Well, that’s not biblical. The Bible won’t let us think that way. In the Bible, God is the Creator, we are the creatures, God is the Lord, and we are the servants. God is the object of worship, and we are the worshippers. We are not to bow down to anything in the creation. We’re to bow down only to God. So you see how sharp is the division between God and anything in creation.
Even in the person of Christ. And people sometimes say, you know, Jesus was God and man, so aren’t, you know, aren’t God and man all mingled up in Christ? And the answer is no. In the Council of Chalcedon, which I hope you’ll study in your church history courses, the formulation is Jesus has a perfect divine nature, a perfect human nature, and these natures are not separated from one another, but they’re not confused either with one another. They’re not transmitted into a third thing. They are distinct, even in the person of Christ.
Divinity and humanity have never come so close as they are in the person of Christ, and yet even there, the divine and the human are not to be confused. They’re not commingled with one another. So the two-level universe, as opposed to the one-level universe. Two circles as opposed to one circle.
The second thing about the Christian worldview is that God is an absolute personality. That is to say that for us, the supreme being is a person. The absolute being is a person. The highest being is a person. Now, I don’t think we’re enough aware of how unique that is. That is there in biblical thought. It’s there in orthodox Christianity, therefore. Christianity that’s true to the Bible.
It’s also true, I have to admit, in some form, there are distortions here. It’s also true in Judaism and in Islam and in Christian heresies like the Jehovah’s Witnesses and so on. But it’s in those heresies because it’s first in the Bible. You know, the reason why Israel preserves some of this is because it’s dependent on the Bible. It’s only the Bible that teaches this.
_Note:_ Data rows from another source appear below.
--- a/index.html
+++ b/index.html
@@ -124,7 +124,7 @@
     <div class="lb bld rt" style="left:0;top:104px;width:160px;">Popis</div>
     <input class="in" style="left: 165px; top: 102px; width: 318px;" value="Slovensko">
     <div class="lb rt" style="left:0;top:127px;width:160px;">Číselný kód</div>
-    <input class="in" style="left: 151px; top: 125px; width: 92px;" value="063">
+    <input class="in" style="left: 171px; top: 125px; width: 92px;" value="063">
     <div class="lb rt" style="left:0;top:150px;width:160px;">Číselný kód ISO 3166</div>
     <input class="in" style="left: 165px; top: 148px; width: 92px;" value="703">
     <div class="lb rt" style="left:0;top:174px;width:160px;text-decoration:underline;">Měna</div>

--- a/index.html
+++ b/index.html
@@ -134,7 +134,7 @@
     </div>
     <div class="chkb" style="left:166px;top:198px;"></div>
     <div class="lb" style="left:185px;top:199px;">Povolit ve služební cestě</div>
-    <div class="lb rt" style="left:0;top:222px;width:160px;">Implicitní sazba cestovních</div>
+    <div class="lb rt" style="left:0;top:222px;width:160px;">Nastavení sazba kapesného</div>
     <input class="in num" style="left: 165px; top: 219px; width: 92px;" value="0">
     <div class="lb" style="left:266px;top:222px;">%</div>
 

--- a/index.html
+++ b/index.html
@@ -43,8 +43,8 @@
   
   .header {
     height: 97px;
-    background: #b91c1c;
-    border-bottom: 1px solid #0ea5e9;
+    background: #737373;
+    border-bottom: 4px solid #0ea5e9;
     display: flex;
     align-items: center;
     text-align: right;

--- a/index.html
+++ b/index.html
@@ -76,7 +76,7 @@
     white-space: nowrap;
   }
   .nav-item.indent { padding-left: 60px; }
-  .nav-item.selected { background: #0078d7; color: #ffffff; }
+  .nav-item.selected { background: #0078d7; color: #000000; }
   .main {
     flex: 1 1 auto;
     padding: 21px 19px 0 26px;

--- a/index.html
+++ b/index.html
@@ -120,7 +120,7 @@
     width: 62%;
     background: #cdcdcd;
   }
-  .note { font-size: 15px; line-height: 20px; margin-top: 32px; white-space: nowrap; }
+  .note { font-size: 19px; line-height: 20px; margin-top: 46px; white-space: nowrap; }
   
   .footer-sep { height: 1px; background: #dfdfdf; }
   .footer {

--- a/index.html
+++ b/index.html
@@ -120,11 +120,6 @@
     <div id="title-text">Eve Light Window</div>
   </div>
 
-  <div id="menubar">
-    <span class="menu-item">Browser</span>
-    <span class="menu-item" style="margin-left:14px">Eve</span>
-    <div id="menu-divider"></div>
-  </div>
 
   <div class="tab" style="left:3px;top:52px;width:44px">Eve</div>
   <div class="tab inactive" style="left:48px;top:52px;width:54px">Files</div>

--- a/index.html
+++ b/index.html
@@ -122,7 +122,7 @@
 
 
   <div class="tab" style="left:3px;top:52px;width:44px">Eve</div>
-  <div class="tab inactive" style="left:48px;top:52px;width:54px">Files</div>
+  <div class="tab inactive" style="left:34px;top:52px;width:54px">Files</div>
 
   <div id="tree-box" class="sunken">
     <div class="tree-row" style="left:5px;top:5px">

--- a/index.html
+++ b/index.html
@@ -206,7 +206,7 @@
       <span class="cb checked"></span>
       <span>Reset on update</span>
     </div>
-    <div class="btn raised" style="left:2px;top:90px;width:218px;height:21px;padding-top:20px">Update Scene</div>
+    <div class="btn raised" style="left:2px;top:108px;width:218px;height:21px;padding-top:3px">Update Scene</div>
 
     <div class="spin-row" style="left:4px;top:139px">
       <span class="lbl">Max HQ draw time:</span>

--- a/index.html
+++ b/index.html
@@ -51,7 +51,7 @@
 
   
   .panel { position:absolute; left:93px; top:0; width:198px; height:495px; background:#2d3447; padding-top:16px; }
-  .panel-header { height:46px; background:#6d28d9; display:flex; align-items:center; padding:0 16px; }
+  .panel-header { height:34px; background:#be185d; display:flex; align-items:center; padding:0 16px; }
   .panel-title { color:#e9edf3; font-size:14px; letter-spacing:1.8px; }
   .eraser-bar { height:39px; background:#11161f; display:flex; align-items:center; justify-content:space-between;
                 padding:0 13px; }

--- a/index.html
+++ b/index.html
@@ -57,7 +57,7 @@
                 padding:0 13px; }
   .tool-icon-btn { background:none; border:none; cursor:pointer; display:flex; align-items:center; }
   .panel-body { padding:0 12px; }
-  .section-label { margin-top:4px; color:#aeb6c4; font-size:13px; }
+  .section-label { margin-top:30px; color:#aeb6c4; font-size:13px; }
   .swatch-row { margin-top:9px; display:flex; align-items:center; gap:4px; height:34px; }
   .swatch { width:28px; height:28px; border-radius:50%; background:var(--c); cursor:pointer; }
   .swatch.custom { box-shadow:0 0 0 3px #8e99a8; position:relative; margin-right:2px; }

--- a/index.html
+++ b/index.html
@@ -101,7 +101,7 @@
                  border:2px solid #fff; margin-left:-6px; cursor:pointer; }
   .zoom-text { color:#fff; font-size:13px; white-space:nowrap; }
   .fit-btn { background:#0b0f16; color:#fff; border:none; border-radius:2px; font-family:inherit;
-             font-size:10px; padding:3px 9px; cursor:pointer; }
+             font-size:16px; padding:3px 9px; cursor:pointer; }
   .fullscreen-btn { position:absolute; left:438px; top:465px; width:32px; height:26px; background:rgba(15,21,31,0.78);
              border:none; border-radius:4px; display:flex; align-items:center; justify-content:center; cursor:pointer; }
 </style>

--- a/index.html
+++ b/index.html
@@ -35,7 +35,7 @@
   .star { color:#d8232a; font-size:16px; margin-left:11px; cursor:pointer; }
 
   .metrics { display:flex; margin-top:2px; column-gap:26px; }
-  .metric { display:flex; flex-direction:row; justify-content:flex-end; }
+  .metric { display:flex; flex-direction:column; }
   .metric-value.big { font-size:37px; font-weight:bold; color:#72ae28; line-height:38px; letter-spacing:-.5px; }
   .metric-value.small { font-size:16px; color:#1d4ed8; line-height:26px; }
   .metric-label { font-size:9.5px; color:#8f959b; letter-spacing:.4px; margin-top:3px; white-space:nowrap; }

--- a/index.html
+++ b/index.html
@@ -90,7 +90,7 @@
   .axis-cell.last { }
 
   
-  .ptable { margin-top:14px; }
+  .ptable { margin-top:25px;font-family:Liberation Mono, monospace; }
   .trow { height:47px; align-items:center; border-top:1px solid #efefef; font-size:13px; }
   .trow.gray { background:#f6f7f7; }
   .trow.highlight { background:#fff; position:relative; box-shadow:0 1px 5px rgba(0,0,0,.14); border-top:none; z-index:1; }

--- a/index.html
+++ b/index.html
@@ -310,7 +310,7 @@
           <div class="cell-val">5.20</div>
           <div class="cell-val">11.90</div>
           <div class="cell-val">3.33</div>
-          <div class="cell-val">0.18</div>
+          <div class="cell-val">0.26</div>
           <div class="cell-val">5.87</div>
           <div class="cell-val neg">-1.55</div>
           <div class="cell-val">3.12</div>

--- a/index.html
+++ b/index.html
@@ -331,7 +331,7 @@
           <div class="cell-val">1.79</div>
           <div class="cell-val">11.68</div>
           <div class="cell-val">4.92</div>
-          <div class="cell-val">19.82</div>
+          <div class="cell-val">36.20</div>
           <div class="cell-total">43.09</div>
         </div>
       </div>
If you look at Greek polytheism, they do have personal gods, but the personal gods are not absolute, as I said a moment ago. In Greek polytheism, the highest principle, the supreme principle, is the principle of fate. But fate is not personal. Fate doesn’t love you. Fate doesn’t speak to you. Fate doesn’t plan. Fate doesn’t do things that are personal.
In Hinduism, Brahma is the absolute being beyond all the millions of gods that they have. Again, you know, Hinduism is like the Greek polytheism. There are a lot of little gods running around, but they’re not absolute. The highest principle is Brahma, but Brahma is not personal. Okay?
And the same thing may be said for many philosophies. That’s true of Plato’s good. For Plato, the good is the highest principle. It’s absolute, but it’s not personal. For Hegel, the absolute is the supreme reality, but the absolute is not personal. For Spinoza, there’s a god that he calls Deus Sive Natura, god or nature, but that god is absolute in a sense, but not personal.
So, it’s only in biblical religion that you have a God, that the supreme being, the highest principle of the universe, is a person who can speak to you. Remember how the Bible talks about idols as being dumb idols? It’s only God, who’s the living God, who can speak to you, who can love you, who can judge what is wrong. That distinguishes, He’s a moral being, He can distinguish between what’s right and what’s wrong. So, absolute personality theism is a distinctive element of the Christian worldview.
And then the third element is lordship.